I’ve got a table that consists of about 2.6 millions rows, each row
containing 5 columns (a short string, 3 integers, and a decimal
fraction).
A program needs to read the whole table. At first, programming without
brain fully engaged, I just grabbed it in Perl using the DBI function
selectall_arrayref, and then looped through the results.
That uses about 1.3 gig of memory. Perl data structures are not
efficient when it comes to memory. This approach is reading the whole
table (which is a mere 130 MB according to MySQL) into a Perl data
structure (array of rows, each row an array of columns), which I then
scan to build my data structures.
Recoding to not be so brain dead, instead using prepare and execute,
cuts the memory usage to about 270 MB. That makes sense, as the table is
now being loaded into some data structure maintained by the C library
that implements the Perl DBI driver for mysql.

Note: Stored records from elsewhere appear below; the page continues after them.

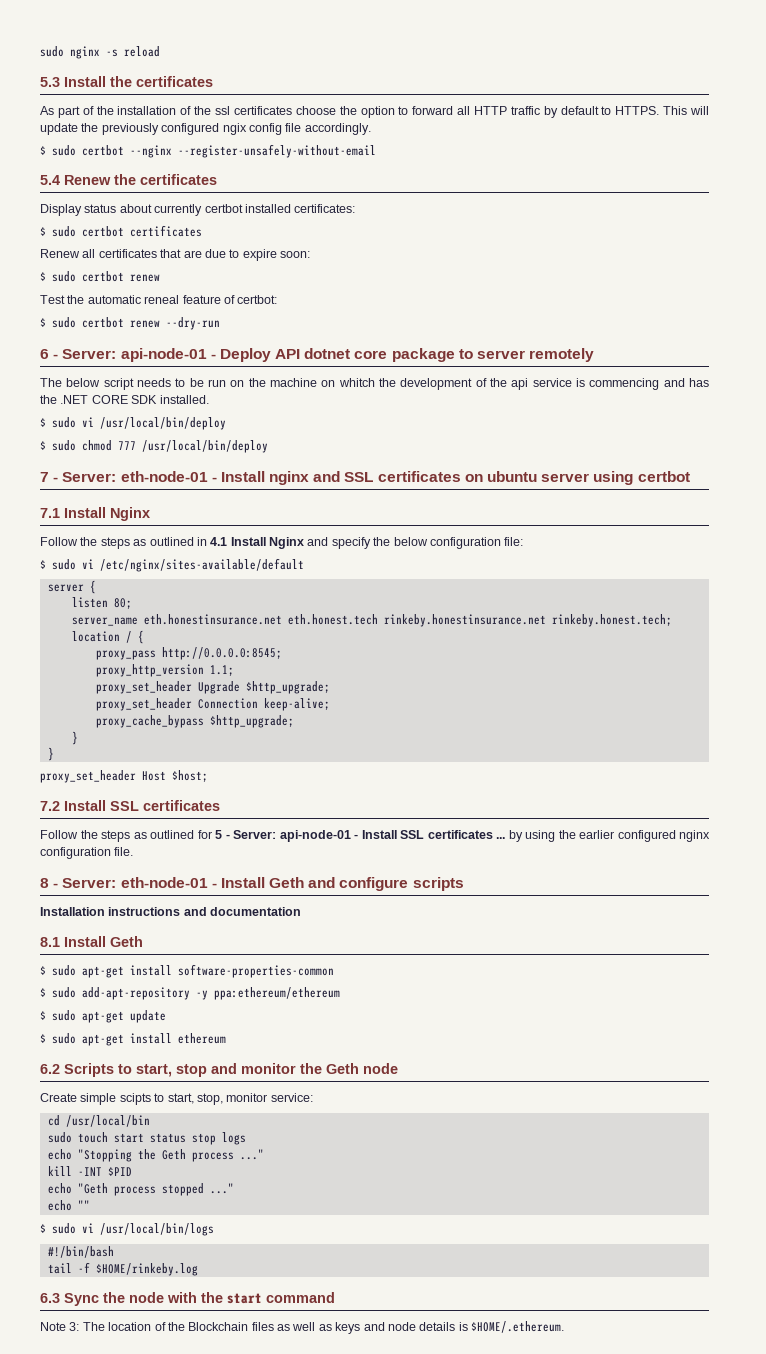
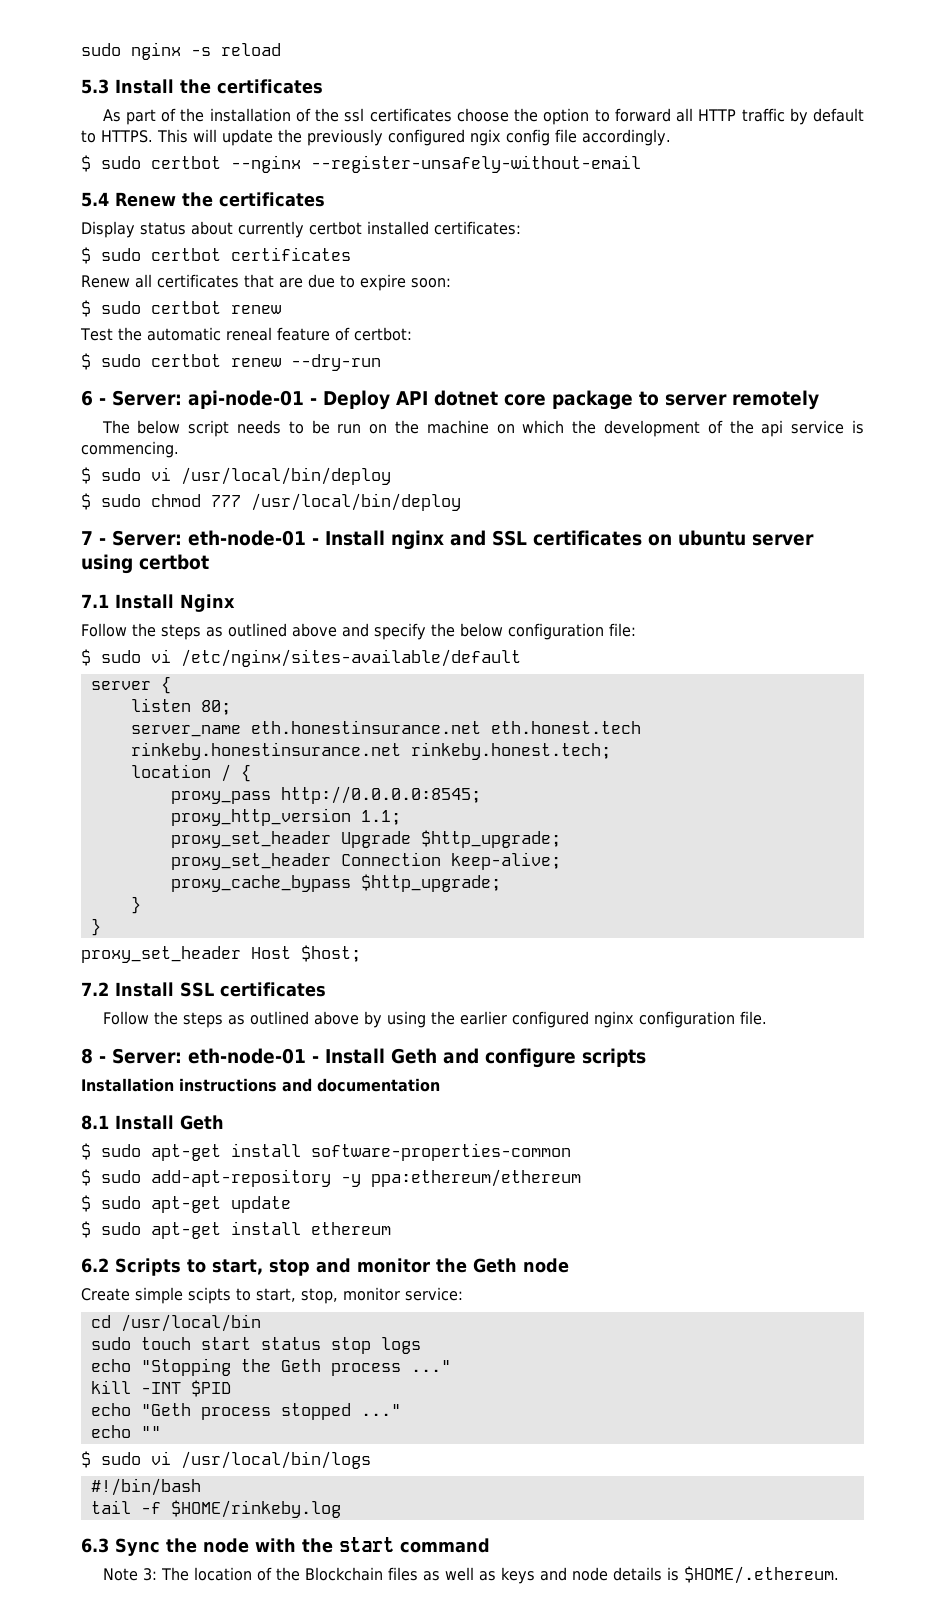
[338,378,375,387] whitch -> [522,420,565,434] which
[589,378,709,390] [40,395,209,404] commencing and has the .NET CORE SDK installed. -> [81,441,179,458] commencing.
[196,537,304,549] in 4.1 Install Nginx -> [292,623,337,637] above
[197,830,505,842] for 5 - Server: api-node-01 - Install SSL certificates ... -> [313,1011,359,1025] above

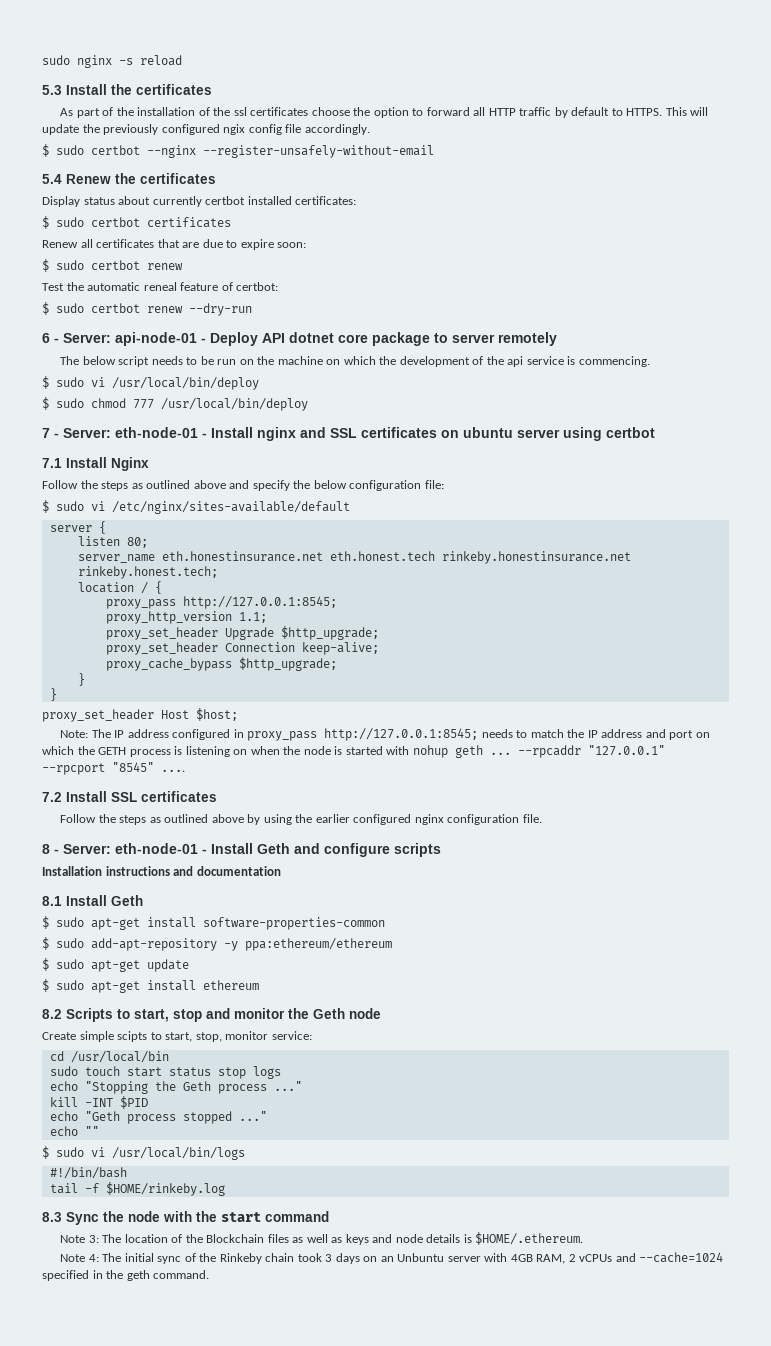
[280,786,481,804] http://0.0.0.0:8545; -> [182,596,337,609] http://127.0.0.1:8545;
(361, 953) none -> [60,728,710,741] [42,745,665,758] [42,762,185,775] // Note: The IP address configured in proxy_pass http://127.0.0.1:8545; needs to match the IP address and port on which the GETH process is listening on when the node is started with nohup geth ... --rpcaddr "127.0.0.1" --rpcport "8545" ....
[81,1258,109,1273] 6.2 -> [42,1009,62,1019] 8.2
[81,1538,109,1553] 6.3 -> [42,1212,62,1222] 8.3
(839, 1575) none -> [60,1252,724,1264] [42,1270,210,1281] // Note 4: The initial sync of the Rinkeby chain took 3 days on an Unbuntu server with 4GB RAM, 2 vCPUs and --cache=1024 specified in the geth command.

Out of curiosity, I decided to try this in other languages. Python is
the same as Perl. 270 MB when I execute the store_result() function to
grab the data from the database.
Same in C. 270 MB used when I grab the results with
mysql_store_result().
This all makes sense, assuming the Perl and Python database drivers are
using the C mysql library.
So then I tried Ruby:
require “mysql”
my = Mysql.new(…)
st = my.prepare(“SELECT * from my_table”)
st.execute
while row = st.fetch do
…
end
That only uses about 130 MB of memory!?
The above was on a 64-bit machine. On a 32-bit machine, the numbers are
185 MB for C, Perl, and Python, and 103 MB for Ruby.
How is Ruby able to do so much better on memory usage?
I did not test speed, but I think the Ruby version also ran a little
faster than the others.